TRAVAILLER DANS L’HUMANITAIRE : MISSIONS, CONDITIONS
L’humanitaire regroupe de nombreux professionnels, aux spécialités variées. Leur objectif commun est de contribuer à aider les populations en difficulté et participer à leur développement. Quelles sont les missions principales ? Quelles sont les qualités requises ?
Quelles sont les différentes missions de l’action humanitaire ?
La santé est le principal domaine d’action de l’aide humanitaire. L’action entre soit dans un programme de développement sur le long terme, soit dans le cadre de mesures d’urgence (conflits, famines…). Le métier le plus recherché dans ce contexte reste celui d’infirmier. Les médecins, généralistes ou spécialistes (dentistes, sages-femmes, chirurgiens…), sont également à l’œuvre.
Vient ensuite le domaine de l’éducation : de l’enseignement élémentaire (lecture, calcul…) à la formation experte (ingénierie agricole…). L’action humanitaire mène également des campagnes de sensibilisation (utilisation des médicaments, pratiques sexuelles à risque…). Des professeurs et des animateurs interviennent.
En outre, les métiers de la construction et de l’agriculture permettent de répondre aux besoins essentiels concernant le logement et la nourriture.
Enfin, l’action humanitaire gère aussi des flux de population et de biens (transport de blessés, de matériel dangereux…). Des professionnels du transport y travaillent.
Un salarié de l’action humanitaire peut travailler pour une association ou une ONG (organisation non gouvernementale).
Quelles sont les qualités requises ?
Les missions exigent souvent un engagement sur le long terme : plusieurs mois, voire plusieurs années. Travailler dans l’humanitaire nécessite donc une grande disponibilité. Une grande résistance, à la fois physique et mentale, est également requise.
Les conditions de vie sont souvent particulièrement difficiles : large amplitude horaire de travail, pas de confort… Dans de nombreux pays, les coupures d’électricité et le rationnement en eau par exemple sont habituels. Et les situations rencontrées sont très dures (maladies, décès, famine…).
Il faut accepter le fait de ne pas pouvoir tout résoudre une fois sur place, et l’échec parfois de certaines initiatives. Vous devez aussi savoir travailler en équipe. L’esprit d’équipe est même essentiel pour pouvoir surmonter les nombreuses difficultés.
La capacité d’adaptation est bien sûr essentielle, ainsi que l’ouverture à des cultures différentes. Pour être engagé dans la coopération internationale, il faudra être capable d’accepter la culture des personnes avec qui vous allez travailler.
Pour devenir salarié dans l’humanitaire, plusieurs années d’expérience professionnelle pertinente sont généralement demandées.

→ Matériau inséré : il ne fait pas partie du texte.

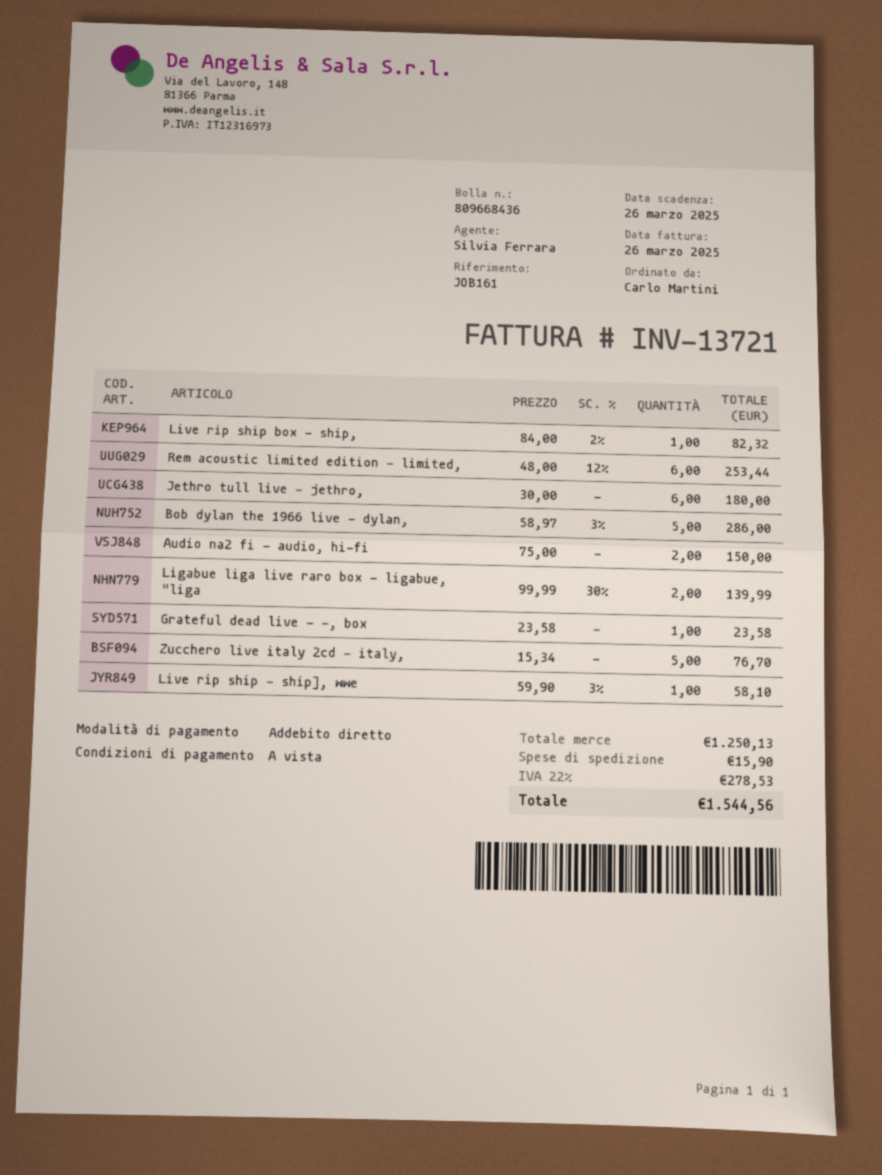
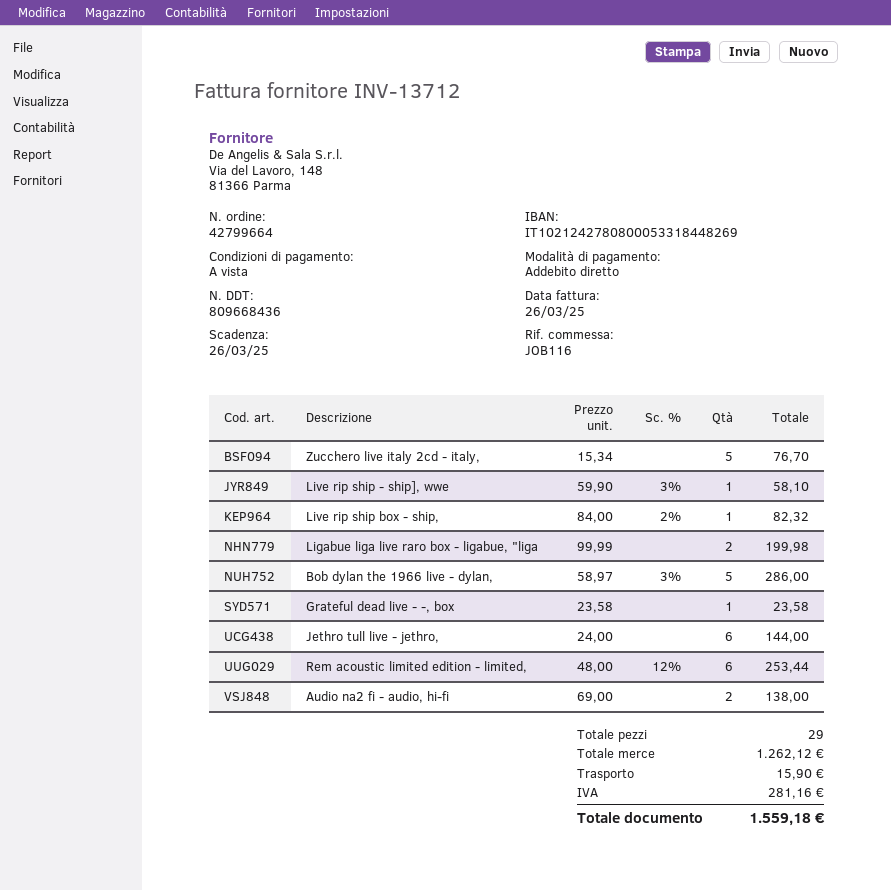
invoice number: INV-13721 -> INV-13712
reference: JOB161 -> JOB116
Jethro tull live - jethro,: 6 x 30.00 = 180.00 -> 6 x 24.00 = 144.00
Audio na2 fi - audio, hi-fi: 2 x 75.00 = 150.00 -> 2 x 69.00 = 138.00
Ligabue liga live raro box - ligabue, "liga: 2 x 99.99 - 30% = 139.99 -> 2 x 99.99 = 199.98
subtotal: 1250.13 -> 1262.12
tax: 278.53 -> 281.16
total: 1544.56 -> 1559.18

Elles peuvent ne pas avoir été acquises intégralement dans l’humanitaire ou le développement.
L’expertise dans un domaine en particulier représente un prérequis, ainsi que des compétences linguistiques. Même dans les destinations francophones, le travail se fait souvent en collaboration avec d’autres bénévoles du monde entier. Maîtriser au moins l’anglais est donc indispensable.
Comment tester si vous êtes fait(e) pour travailler dans l’humanitaire ?
Avant de décider de devenir salarié dans l’humanitaire, il existe différentes possibilités pour se tester sur le terrain. Cela n’est évidemment conseillé que si vous pensez, au minimum, avoir une bonne capacité d’adaptation et être ouvert(e) d’esprit.
Vous pouvez ainsi faire du bénévolat humanitaire. Aucune qualification n’est requise. Par ailleurs, vous pouvez choisir la durée de votre expérience, le pays de destination et le type de mission.
Le volontariat à l’étranger peut être la première étape de votre projet professionnel si vous souhaitez travailler dans l’humanitaire. Le volontaire ne perçoit pas non plus de rémunération, mais il touche une indemnité de subsistance. Contrairement au bénévole, le volontaire ne peut pas se soustraire à son engagement.